Log in as the bot account and instruct the agent to set up the automation:
[Placeholder — exact setup prompt coming soon] We are finalizing the exact prompt that users can paste into their OpenHands agent to automate code reviews on every PR. Check back soon.
Trade-offs: Simpler to set up and maintain — define it once and it covers all repos. It also leverages the full OpenHands runtime (browser, tools, sandbox), which GitHub Actions cannot.

Closing the Loop: The Iterate Skill

Setting up the verification stack is only half the story. The other half is acting on it — reading CI results, parsing review comments, fixing code, pushing again, and repeating until everything is green. The iterate skill (OpenHands/extensions) turns the agent into an orchestration loop that drives a pull request from first push to merge-ready:
  1. Push and open a draft PR — the PR starts as a draft to prevent premature automation triggers.

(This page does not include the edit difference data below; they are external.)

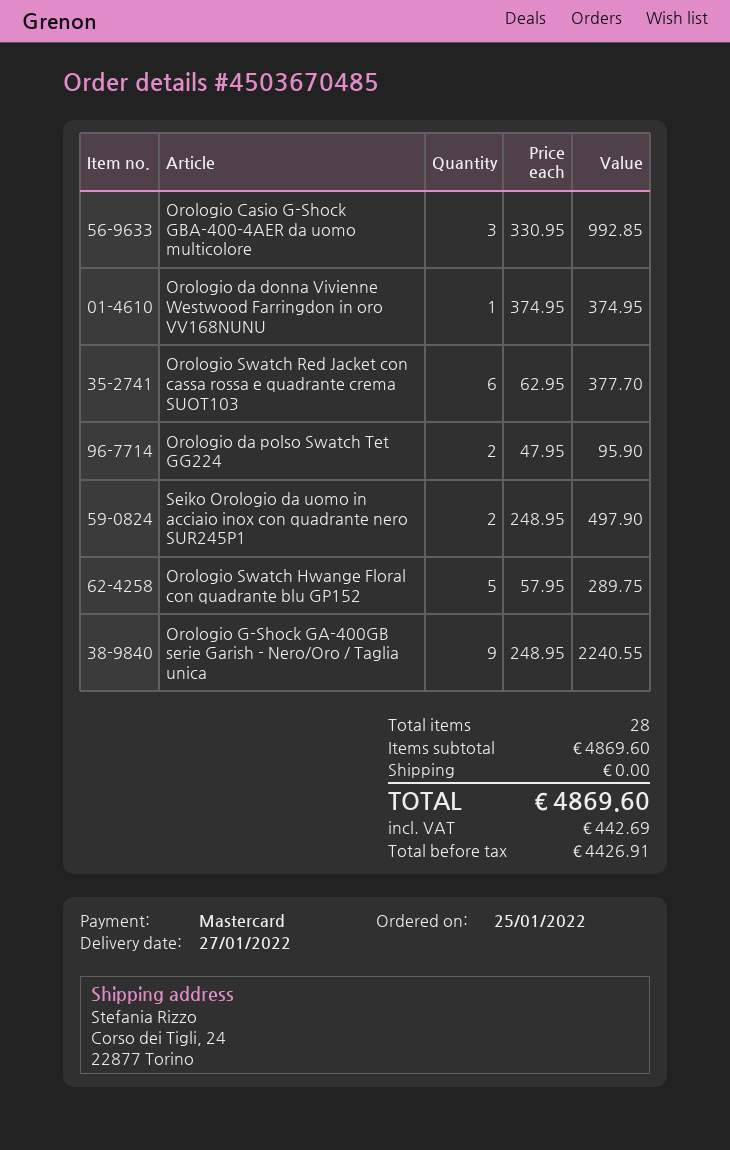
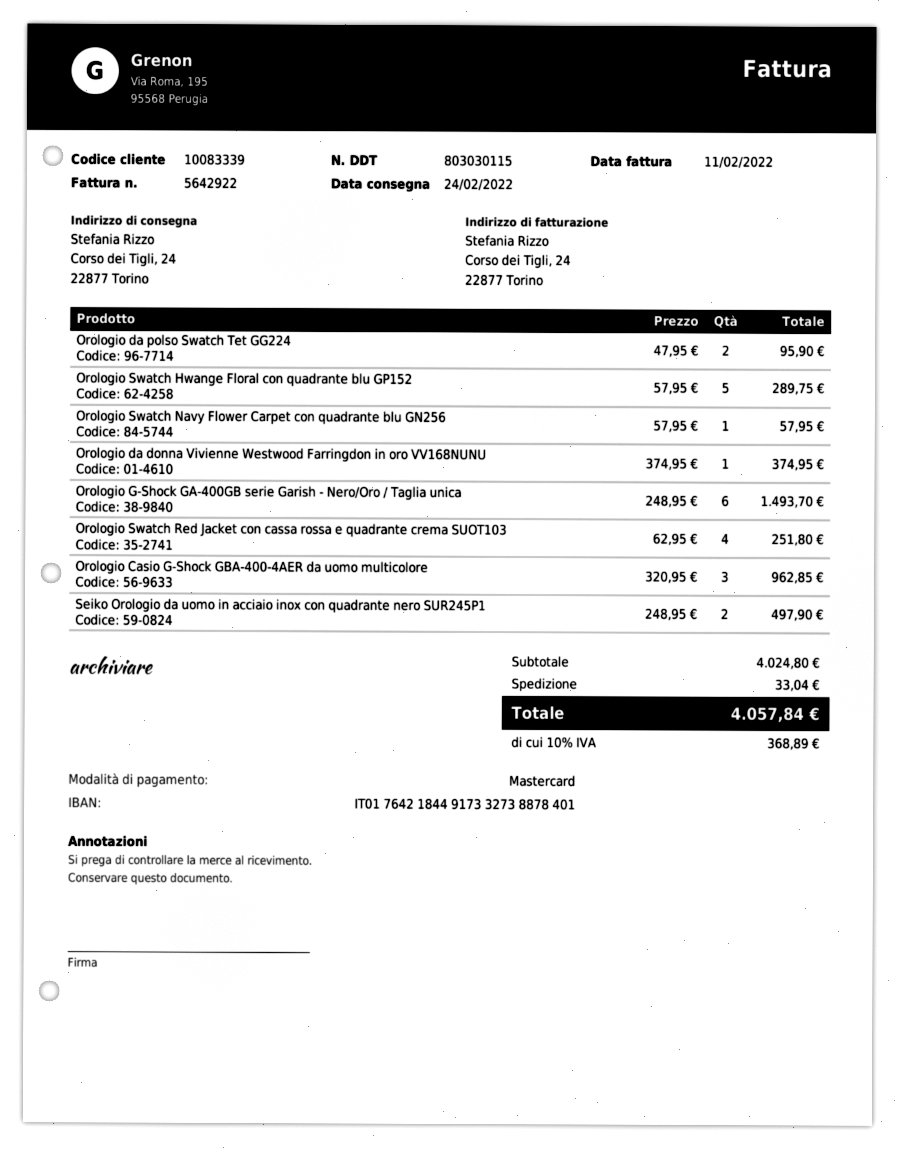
delivery date: 2022-01-27 -> 2022-02-24
Orologio Casio G-Shock GBA-400-4AER da uomo multicolore: 3 x 330.95 = 992.85 -> 3 x 320.95 = 962.85
Orologio Swatch Red Jacket con cassa rossa e quadrante crema SUOT103: 6 x 62.95 = 377.70 -> 4 x 62.95 = 251.80
Orologio G-Shock GA-400GB serie Garish - Nero/Oro / Taglia unica: 9 x 248.95 = 2240.55 -> 6 x 248.95 = 1493.70
Orologio Swatch Navy Flower Carpet con quadrante blu GN256: none -> 1 x 57.95 = 57.95
subtotal: 4869.60 -> 4024.80
shipping: 0.00 -> 33.04
tax: 442.69 -> 368.89
total: 4869.60 -> 4057.84

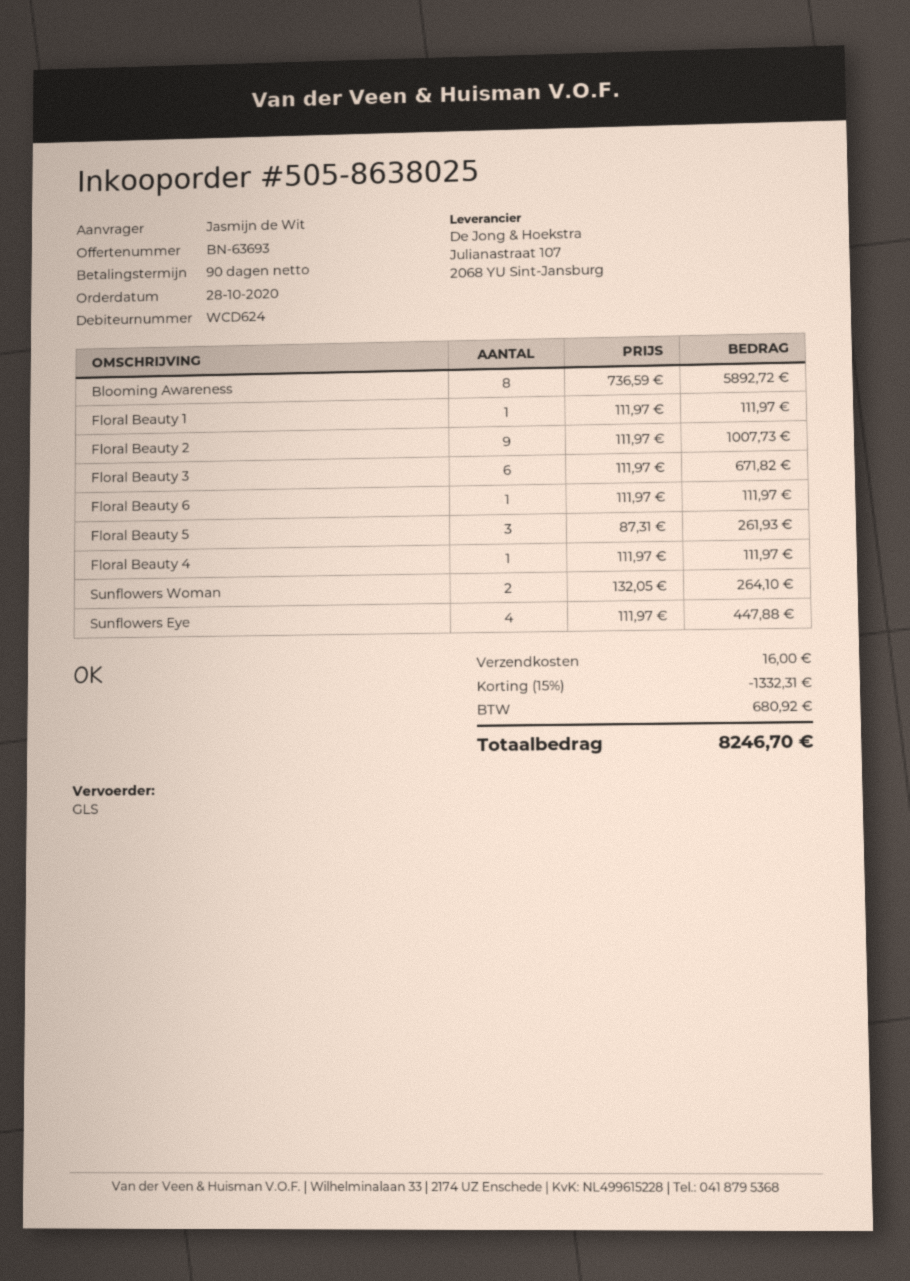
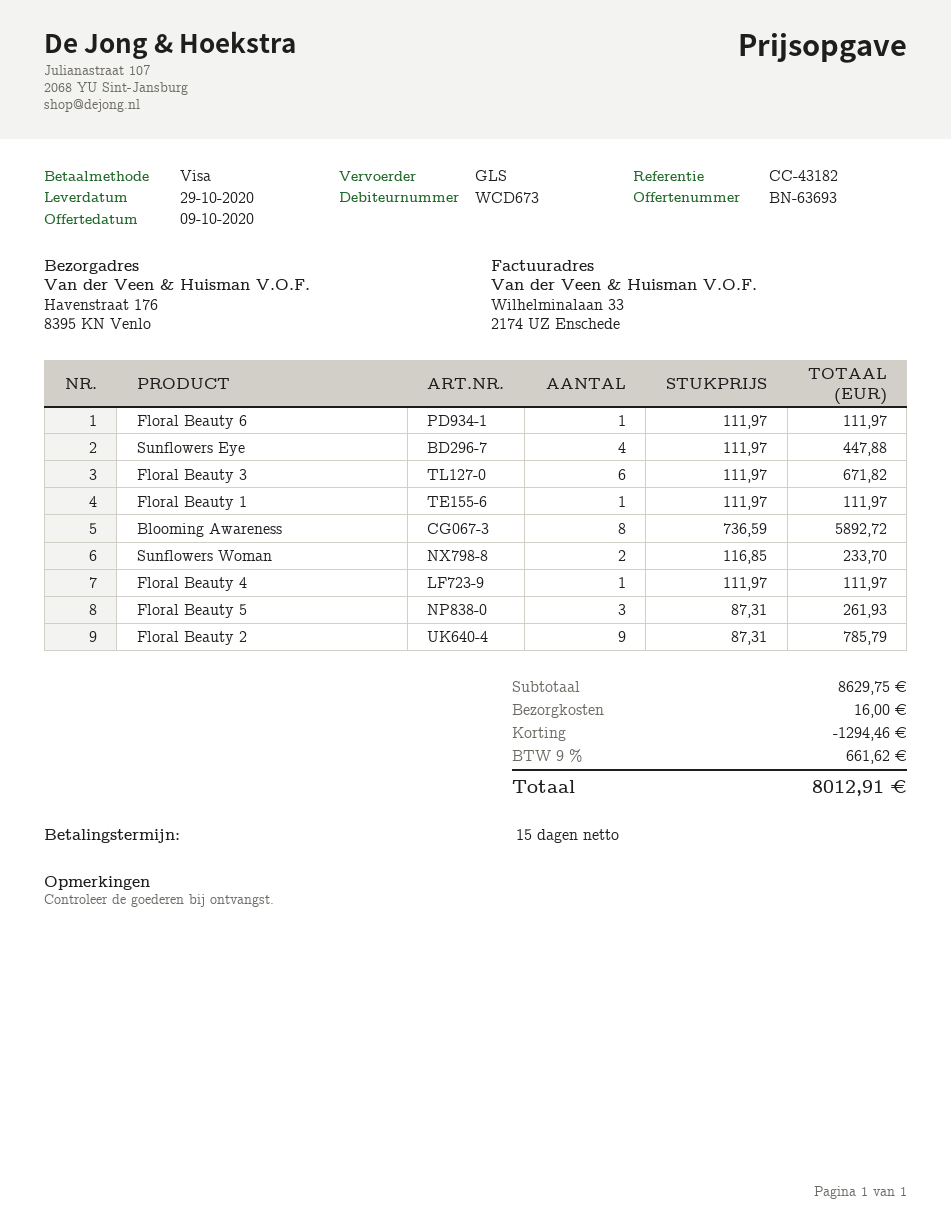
payment terms: 90 days -> 15 days
customer number: WCD624 -> WCD673
Floral Beauty 2: 9 x 111.97 = 1007.73 -> 9 x 87.31 = 785.79
Sunflowers Woman: 2 x 132.05 = 264.10 -> 2 x 116.85 = 233.70
discount: 1332.31 -> 1294.46
tax: 680.92 -> 661.62
total: 8246.70 -> 8012.91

  2. Poll each verification layer — the agent checks CI, the ReviewBot’s verdict, and the QA agent’s report. It only polls layers that actually exist in the repo.
  3. Decide and act — if CI failed, it reads the logs and fixes the code. If the ReviewBot requested changes, it addresses the inline comments. If QA found regressions, it debugs and fixes.
  4. Push and re-poll — after every fix, the agent commits, pushes, re-requests review, and loops back. A push is never the end — the loop only exits when all present layers pass on the current SHA.
  5. Mark ready — once every verification layer is green, the agent converts the draft PR to ready for review.
Without the iterate skill, the verification stack is a set of independent checks. With it, the stack becomes a closed-loop system where the human reviewer only sees the PR after automated layers have converged on a clean state. Invoke it with /iterate in any OpenHands conversation with the skill loaded.